Print each line exactly, beginning with the one where "with the UL;" appears and ending at the last line below.

## Dataset extract
· · · ·

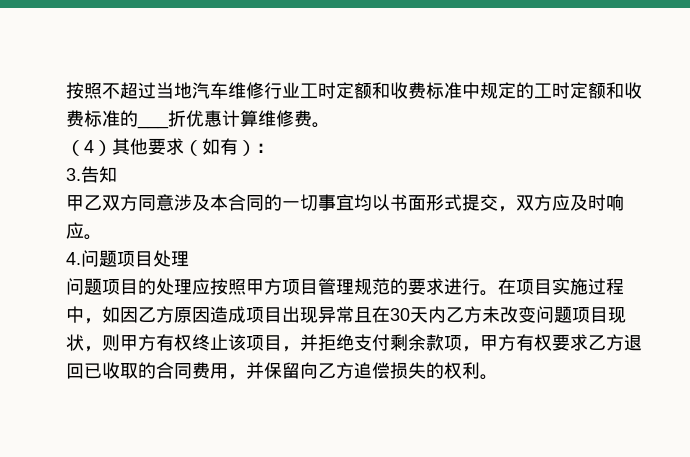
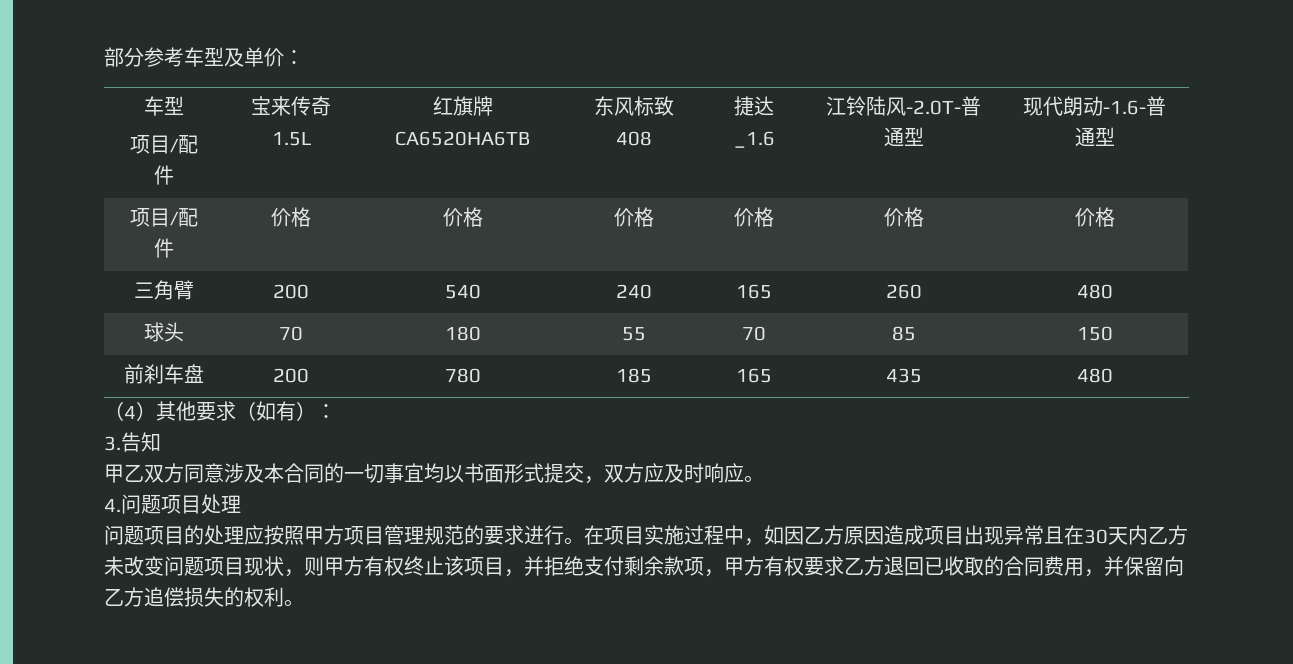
- 按照不超过当地汽车维修行业工时定额和收费标准中规定的工时定额和收费标准的___折优惠计算维修费。
+ 部分参考车型及单价：
+ 车型
+ 项目/配件 | 宝来传奇1.5L | 红旗牌CA6520HA6TB | 东风标致408 | 捷达_1.6 | 江铃陆风-2.0T-普通型 | 现代朗动-1.6-普通型
+ 项目/配件 | 价格 | 价格 | 价格 | 价格 | 价格 | 价格
+ 三角臂 | 200 | 540 | 240 | 165 | 260 | 480
+ 球头 | 70 | 180 | 55 | 70 | 85 | 150
+ 前刹车盘 | 200 | 780 | 185 | 165 | 435 | 480

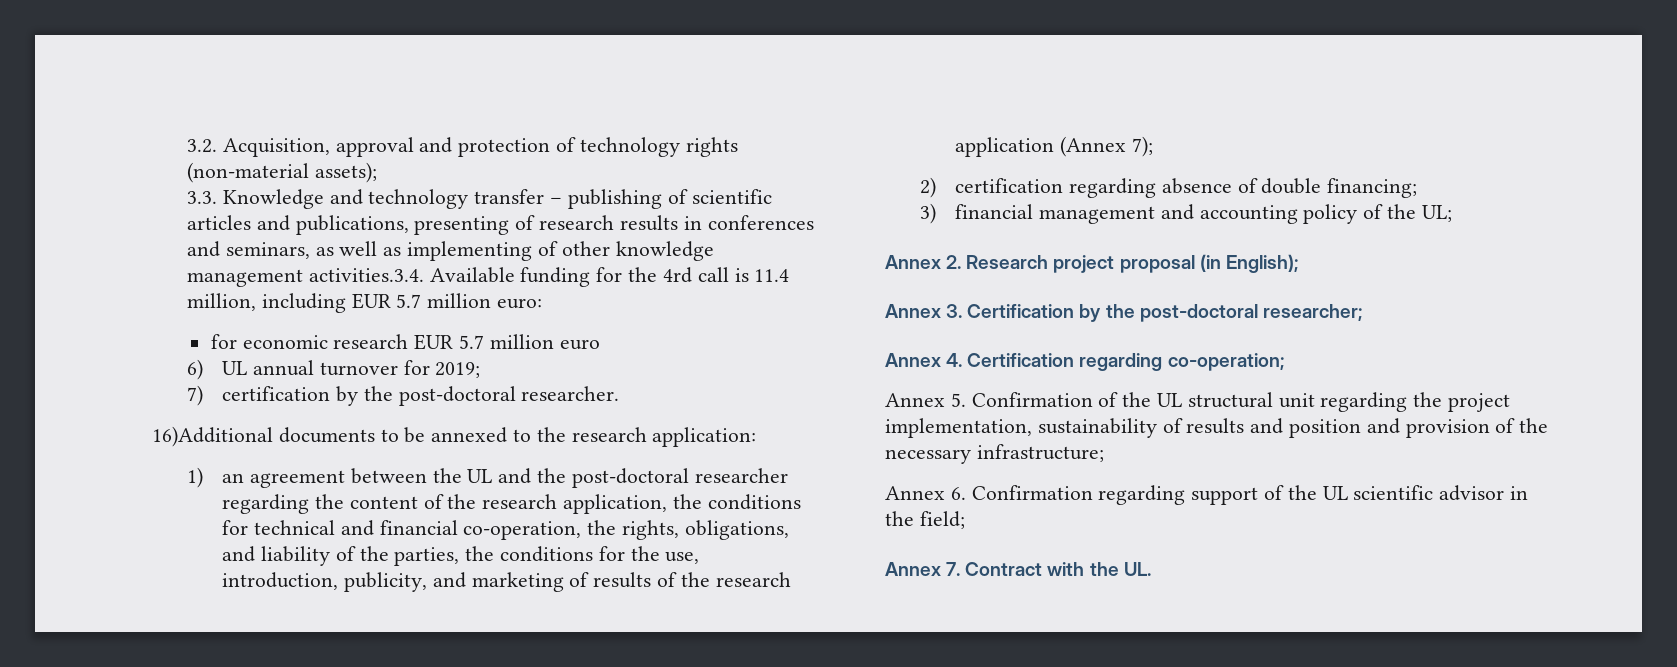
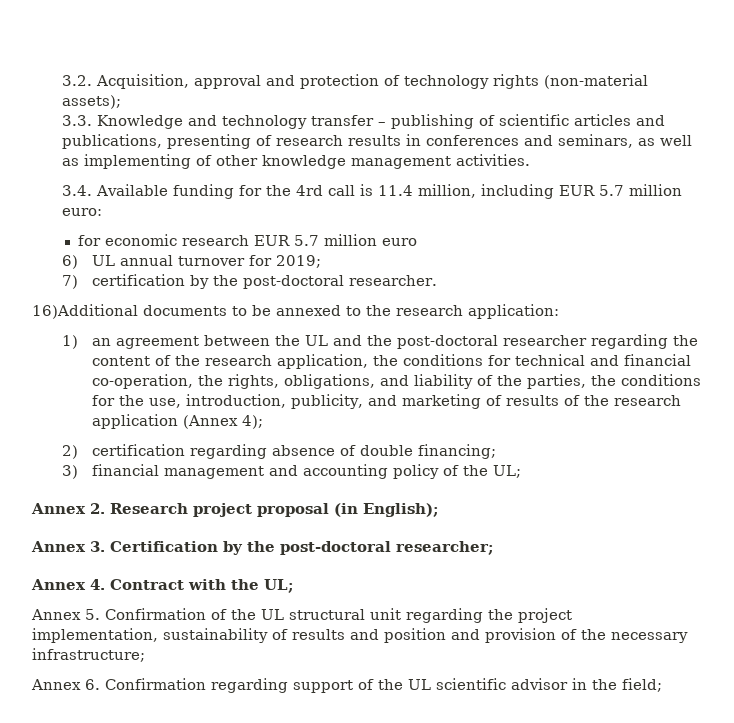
- 3.3. Knowledge and technology transfer – publishing of scientific articles and publications, presenting of research results in conferences and seminars, as well as implementing of other knowledge management activities.3.4. Available funding for the 4rd call is 11.4 million, including EUR 5.7 million euro:
+ 3.3. Knowledge and technology transfer – publishing of scientific articles and publications, presenting of research results in conferences and seminars, as well as implementing of other knowledge management activities.
+ 3.4. Available funding for the 4rd call is 11.4 million, including EUR 5.7 million euro:
- 1) an agreement between the UL and the post-doctoral researcher regarding the content of the research application, the conditions for technical and financial co-operation, the rights, obligations, and liability of the parties, the conditions for the use, introduction, publicity, and marketing of results of the research application (Annex 7);
+ 1) an agreement between the UL and the post-doctoral researcher regarding the content of the research application, the conditions for technical and financial co-operation, the rights, obligations, and liability of the parties, the conditions for the use, introduction, publicity, and marketing of results of the research application (Annex 4);
- Annex 4. Certification regarding co-operation;
+ Annex 4. Contract with the UL;
- Annex 7. Contract with the UL.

· · · ·

## Exercise result
+ Annex 4. Contract with the UL;
- Annex 7. Contract with the UL.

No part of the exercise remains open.